_WORK TASK_. From the entries below, determine the number of lines that contain "padding". Give that number by itself.

_Excerpts from a dataset_.
++++

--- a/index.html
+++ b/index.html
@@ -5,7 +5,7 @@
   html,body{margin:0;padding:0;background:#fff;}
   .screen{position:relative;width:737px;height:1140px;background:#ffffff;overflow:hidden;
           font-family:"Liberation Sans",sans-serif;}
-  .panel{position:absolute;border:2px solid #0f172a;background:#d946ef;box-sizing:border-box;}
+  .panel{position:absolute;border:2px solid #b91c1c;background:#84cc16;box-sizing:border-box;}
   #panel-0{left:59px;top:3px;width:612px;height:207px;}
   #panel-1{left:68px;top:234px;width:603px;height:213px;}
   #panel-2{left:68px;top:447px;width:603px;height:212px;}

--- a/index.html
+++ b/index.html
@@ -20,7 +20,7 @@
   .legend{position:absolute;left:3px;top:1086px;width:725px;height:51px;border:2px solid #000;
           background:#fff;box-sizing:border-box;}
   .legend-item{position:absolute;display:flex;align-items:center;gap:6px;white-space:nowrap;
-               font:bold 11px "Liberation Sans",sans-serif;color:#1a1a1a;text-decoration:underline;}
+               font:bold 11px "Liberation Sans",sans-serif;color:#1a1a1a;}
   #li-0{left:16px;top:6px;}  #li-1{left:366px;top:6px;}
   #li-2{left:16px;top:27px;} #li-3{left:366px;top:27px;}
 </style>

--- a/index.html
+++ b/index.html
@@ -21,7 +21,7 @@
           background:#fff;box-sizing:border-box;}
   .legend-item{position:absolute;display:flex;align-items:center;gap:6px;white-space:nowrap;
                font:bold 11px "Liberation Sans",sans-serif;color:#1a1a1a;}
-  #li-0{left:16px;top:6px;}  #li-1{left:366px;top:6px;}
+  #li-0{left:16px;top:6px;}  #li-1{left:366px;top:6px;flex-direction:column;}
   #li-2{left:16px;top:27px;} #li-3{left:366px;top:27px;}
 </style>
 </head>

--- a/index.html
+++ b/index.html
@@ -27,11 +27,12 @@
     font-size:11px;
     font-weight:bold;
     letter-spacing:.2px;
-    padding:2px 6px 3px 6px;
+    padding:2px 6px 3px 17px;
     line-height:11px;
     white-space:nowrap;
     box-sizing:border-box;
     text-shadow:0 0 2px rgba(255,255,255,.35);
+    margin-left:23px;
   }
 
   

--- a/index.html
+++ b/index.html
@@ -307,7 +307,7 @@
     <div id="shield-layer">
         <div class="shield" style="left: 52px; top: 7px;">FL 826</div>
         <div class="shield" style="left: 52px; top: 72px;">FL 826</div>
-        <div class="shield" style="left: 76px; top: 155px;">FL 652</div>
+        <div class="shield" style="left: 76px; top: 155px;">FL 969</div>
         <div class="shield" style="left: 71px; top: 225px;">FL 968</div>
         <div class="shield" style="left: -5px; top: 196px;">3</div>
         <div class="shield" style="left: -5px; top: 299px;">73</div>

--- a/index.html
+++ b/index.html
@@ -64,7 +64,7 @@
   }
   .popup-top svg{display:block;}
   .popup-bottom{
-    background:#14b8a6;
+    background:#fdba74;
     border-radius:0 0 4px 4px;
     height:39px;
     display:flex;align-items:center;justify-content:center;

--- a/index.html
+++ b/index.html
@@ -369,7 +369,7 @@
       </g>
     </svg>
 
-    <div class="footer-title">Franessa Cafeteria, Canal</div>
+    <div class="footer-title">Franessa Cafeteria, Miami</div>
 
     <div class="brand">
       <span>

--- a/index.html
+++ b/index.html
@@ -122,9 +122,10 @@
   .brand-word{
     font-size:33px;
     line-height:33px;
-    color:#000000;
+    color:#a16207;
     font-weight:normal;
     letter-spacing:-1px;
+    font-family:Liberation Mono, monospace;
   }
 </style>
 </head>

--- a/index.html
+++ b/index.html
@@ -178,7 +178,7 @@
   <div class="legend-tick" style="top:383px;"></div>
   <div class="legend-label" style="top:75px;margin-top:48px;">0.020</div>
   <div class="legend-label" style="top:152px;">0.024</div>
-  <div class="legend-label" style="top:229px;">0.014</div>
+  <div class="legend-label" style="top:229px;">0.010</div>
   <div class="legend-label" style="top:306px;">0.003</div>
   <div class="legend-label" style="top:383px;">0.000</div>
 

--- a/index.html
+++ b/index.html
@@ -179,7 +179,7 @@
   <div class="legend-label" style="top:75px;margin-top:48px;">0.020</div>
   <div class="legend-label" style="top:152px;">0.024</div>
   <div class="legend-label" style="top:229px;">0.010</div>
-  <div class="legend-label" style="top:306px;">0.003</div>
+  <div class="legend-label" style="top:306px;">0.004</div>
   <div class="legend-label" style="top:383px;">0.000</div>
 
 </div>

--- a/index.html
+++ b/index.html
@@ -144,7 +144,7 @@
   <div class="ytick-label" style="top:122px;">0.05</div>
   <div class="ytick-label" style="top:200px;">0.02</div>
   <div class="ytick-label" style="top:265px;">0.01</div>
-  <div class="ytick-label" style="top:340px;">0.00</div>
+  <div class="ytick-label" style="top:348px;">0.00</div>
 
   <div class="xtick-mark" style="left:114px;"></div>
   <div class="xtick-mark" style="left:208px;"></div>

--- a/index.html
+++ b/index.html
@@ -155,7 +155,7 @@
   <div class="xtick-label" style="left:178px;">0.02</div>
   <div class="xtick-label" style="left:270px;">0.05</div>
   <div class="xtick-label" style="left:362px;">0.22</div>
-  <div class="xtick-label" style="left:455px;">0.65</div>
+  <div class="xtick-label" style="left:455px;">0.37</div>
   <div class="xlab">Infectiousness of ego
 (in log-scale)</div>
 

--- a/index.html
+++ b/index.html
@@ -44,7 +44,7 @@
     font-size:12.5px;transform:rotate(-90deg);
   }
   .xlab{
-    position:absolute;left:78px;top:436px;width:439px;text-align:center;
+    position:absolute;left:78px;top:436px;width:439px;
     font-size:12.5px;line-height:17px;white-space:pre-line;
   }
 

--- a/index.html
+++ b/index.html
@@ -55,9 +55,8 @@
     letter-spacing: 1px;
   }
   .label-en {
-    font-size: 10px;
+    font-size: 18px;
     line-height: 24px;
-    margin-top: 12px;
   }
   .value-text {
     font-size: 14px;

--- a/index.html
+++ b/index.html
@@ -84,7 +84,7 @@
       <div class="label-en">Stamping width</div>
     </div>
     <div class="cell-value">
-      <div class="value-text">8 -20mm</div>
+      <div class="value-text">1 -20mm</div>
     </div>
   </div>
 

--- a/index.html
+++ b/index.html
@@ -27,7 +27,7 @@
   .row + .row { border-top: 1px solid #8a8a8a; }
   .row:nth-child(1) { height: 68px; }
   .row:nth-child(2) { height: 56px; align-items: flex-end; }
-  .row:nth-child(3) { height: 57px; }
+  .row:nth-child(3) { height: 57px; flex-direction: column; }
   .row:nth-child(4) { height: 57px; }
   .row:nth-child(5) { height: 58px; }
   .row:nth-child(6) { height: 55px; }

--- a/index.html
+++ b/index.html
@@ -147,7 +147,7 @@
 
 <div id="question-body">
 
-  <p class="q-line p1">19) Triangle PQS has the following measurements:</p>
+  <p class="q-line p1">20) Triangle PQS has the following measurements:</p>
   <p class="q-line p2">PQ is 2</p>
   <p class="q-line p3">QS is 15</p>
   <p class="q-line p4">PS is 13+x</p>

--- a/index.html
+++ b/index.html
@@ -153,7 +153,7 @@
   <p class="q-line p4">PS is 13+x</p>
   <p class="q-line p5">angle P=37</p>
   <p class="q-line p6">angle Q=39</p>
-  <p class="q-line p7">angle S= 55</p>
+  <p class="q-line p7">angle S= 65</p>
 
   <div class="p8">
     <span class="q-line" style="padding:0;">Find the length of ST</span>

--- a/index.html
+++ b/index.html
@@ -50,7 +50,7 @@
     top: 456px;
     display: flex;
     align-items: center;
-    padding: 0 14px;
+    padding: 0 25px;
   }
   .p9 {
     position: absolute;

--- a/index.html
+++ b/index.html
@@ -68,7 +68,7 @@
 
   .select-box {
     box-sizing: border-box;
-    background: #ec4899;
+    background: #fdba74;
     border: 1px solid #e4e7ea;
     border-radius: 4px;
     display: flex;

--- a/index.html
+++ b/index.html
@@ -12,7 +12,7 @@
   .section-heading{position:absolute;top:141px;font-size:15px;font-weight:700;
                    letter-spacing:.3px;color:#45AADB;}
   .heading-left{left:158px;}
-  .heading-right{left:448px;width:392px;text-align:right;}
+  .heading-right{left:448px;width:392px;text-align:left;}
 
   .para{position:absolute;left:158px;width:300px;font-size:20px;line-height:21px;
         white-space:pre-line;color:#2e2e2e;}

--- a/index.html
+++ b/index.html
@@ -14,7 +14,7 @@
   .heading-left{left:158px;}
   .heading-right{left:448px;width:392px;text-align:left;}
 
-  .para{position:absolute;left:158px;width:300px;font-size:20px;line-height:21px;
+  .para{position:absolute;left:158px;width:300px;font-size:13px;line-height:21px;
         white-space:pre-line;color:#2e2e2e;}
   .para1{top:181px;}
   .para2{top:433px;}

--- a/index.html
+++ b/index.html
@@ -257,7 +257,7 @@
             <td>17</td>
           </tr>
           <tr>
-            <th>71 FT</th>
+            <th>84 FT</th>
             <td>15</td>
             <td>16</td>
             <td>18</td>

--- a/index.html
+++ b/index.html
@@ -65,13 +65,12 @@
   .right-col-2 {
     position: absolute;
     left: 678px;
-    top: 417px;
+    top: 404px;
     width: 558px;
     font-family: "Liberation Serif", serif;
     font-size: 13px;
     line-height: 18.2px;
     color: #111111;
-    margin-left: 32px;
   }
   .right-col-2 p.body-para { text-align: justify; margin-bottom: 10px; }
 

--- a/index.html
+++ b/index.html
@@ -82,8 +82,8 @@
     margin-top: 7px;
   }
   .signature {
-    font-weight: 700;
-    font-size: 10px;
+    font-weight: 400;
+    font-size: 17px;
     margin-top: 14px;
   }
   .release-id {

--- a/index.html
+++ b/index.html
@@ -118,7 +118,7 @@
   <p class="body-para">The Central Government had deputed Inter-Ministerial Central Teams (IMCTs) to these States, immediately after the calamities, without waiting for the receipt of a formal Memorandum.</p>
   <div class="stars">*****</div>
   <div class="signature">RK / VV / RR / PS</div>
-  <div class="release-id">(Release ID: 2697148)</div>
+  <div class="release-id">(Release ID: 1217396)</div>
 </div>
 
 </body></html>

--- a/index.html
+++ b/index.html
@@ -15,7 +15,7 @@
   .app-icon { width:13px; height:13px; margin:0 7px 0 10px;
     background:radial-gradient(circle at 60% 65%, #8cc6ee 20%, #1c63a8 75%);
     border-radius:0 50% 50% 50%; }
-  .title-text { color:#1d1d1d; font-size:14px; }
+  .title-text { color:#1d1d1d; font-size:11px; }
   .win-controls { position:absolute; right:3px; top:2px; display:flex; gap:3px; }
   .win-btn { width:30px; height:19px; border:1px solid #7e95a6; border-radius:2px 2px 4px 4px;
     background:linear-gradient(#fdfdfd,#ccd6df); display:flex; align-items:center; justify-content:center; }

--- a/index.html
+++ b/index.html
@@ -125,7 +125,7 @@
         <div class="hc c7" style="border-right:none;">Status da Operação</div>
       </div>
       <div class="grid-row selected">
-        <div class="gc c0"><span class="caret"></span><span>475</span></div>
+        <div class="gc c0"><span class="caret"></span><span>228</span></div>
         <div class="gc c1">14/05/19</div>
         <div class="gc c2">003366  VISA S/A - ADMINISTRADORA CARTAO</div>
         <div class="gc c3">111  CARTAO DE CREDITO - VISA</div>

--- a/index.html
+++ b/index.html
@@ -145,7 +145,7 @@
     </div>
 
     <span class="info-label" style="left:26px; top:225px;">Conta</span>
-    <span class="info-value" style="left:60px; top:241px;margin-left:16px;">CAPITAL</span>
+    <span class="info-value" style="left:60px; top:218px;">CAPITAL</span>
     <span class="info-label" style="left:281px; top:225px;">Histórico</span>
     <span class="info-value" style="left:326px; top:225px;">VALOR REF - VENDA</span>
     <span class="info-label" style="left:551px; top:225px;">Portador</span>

++++

_WRITTEN RESPONSE_. 6